## Exercise details
Wherever "Combo" appears in a line of the listing, that line should be returned.
****************
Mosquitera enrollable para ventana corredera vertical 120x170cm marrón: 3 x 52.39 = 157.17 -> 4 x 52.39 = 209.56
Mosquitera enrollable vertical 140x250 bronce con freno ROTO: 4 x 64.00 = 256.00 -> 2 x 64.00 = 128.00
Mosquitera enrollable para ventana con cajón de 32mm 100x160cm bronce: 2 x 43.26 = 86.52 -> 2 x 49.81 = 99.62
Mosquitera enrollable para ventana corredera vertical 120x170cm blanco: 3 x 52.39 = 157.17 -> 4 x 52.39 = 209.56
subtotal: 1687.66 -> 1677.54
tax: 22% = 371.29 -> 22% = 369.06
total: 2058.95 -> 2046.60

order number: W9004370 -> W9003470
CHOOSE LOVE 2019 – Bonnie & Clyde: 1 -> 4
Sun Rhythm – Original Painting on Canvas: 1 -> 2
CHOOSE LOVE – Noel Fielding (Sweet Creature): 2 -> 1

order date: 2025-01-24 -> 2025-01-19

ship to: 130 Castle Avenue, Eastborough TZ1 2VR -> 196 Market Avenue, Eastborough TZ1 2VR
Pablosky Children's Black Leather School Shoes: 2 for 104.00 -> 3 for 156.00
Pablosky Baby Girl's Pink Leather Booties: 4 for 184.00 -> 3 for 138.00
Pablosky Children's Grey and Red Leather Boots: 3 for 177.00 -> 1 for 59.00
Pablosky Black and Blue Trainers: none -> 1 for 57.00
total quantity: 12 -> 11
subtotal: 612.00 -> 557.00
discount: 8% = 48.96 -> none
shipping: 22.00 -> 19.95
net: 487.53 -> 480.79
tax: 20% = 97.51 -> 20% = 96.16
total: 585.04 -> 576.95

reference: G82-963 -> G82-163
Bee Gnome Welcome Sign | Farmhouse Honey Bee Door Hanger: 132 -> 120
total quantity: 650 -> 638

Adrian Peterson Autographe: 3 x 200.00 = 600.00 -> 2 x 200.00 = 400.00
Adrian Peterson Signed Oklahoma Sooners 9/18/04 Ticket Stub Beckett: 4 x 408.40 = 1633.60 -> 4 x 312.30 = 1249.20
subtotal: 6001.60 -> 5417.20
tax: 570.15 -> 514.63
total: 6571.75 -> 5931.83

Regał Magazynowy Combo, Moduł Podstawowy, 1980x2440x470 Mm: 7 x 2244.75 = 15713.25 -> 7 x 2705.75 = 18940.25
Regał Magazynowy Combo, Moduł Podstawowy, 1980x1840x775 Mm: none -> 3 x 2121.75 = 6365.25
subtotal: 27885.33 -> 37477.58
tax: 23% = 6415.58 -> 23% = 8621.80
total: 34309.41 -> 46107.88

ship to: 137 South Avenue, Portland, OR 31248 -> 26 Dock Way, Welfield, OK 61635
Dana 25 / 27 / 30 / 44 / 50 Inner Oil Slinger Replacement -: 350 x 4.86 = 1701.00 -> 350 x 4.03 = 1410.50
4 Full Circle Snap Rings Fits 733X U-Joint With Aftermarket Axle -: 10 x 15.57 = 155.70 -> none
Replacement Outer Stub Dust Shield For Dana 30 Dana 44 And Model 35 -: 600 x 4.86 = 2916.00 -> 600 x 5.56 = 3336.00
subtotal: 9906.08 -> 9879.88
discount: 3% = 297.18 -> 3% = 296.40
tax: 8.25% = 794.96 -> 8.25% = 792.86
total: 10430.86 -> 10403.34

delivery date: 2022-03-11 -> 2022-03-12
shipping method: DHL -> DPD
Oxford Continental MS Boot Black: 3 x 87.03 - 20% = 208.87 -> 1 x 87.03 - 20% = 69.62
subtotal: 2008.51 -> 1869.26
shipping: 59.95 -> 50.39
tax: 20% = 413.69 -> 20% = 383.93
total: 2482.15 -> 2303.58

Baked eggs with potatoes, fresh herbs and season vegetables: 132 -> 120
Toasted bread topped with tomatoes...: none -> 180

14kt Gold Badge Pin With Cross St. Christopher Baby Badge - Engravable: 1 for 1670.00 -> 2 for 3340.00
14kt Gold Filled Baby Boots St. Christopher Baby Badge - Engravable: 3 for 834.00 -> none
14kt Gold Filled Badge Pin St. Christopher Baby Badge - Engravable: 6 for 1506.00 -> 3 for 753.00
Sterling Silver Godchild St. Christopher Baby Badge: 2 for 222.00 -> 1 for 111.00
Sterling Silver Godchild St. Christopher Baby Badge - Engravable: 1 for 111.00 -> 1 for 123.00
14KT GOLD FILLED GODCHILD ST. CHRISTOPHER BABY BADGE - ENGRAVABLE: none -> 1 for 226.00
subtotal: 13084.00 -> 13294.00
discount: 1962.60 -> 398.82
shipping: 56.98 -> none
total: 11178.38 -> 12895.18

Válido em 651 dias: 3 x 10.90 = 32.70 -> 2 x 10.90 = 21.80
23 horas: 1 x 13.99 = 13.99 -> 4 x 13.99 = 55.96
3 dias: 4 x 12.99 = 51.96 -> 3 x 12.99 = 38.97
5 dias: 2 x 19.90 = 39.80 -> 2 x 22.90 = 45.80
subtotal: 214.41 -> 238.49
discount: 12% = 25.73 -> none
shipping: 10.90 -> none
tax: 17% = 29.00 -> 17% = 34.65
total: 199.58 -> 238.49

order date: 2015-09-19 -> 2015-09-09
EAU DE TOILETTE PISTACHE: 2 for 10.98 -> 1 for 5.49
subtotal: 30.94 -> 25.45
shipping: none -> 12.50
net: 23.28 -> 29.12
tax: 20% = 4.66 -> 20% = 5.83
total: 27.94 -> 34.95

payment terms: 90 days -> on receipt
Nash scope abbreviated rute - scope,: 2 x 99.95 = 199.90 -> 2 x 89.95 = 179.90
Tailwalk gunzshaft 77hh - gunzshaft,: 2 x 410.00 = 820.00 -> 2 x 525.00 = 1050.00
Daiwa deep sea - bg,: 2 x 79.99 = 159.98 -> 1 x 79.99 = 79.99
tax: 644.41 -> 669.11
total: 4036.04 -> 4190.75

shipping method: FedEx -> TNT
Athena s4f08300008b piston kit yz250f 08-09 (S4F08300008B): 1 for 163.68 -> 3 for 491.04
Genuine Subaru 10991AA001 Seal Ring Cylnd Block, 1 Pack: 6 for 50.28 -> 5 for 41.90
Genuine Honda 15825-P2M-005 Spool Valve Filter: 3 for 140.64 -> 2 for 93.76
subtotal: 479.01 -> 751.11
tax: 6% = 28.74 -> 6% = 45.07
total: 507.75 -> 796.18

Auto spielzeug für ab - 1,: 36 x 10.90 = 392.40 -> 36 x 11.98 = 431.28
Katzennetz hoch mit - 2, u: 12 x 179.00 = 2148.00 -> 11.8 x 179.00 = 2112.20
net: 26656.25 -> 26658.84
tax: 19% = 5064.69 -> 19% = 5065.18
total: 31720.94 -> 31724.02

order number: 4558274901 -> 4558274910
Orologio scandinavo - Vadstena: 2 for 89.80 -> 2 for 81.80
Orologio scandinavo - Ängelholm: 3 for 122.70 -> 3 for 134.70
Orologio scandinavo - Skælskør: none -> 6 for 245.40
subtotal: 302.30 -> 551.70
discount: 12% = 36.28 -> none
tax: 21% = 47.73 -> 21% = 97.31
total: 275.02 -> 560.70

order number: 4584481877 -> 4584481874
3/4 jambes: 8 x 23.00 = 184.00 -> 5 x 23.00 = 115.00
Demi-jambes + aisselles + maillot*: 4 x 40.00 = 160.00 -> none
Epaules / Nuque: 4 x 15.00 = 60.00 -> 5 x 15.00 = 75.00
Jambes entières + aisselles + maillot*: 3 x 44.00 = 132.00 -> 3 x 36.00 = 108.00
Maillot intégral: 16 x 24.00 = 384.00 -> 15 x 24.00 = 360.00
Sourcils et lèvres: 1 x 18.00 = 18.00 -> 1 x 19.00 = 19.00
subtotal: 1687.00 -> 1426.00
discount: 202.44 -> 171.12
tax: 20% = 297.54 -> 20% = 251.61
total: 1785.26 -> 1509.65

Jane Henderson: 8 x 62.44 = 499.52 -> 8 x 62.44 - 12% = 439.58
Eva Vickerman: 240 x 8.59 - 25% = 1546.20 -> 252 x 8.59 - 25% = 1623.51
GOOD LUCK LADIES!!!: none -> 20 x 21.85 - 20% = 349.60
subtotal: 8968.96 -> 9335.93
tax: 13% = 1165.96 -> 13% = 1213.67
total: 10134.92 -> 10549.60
****************
## Answer to this exercise
Regał Magazynowy Combo, Moduł Podstawowy, 1980x2440x470 Mm: 7 x 2244.75 = 15713.25 -> 7 x 2705.75 = 18940.25
Regał Magazynowy Combo, Moduł Podstawowy, 1980x1840x775 Mm: none -> 3 x 2121.75 = 6365.25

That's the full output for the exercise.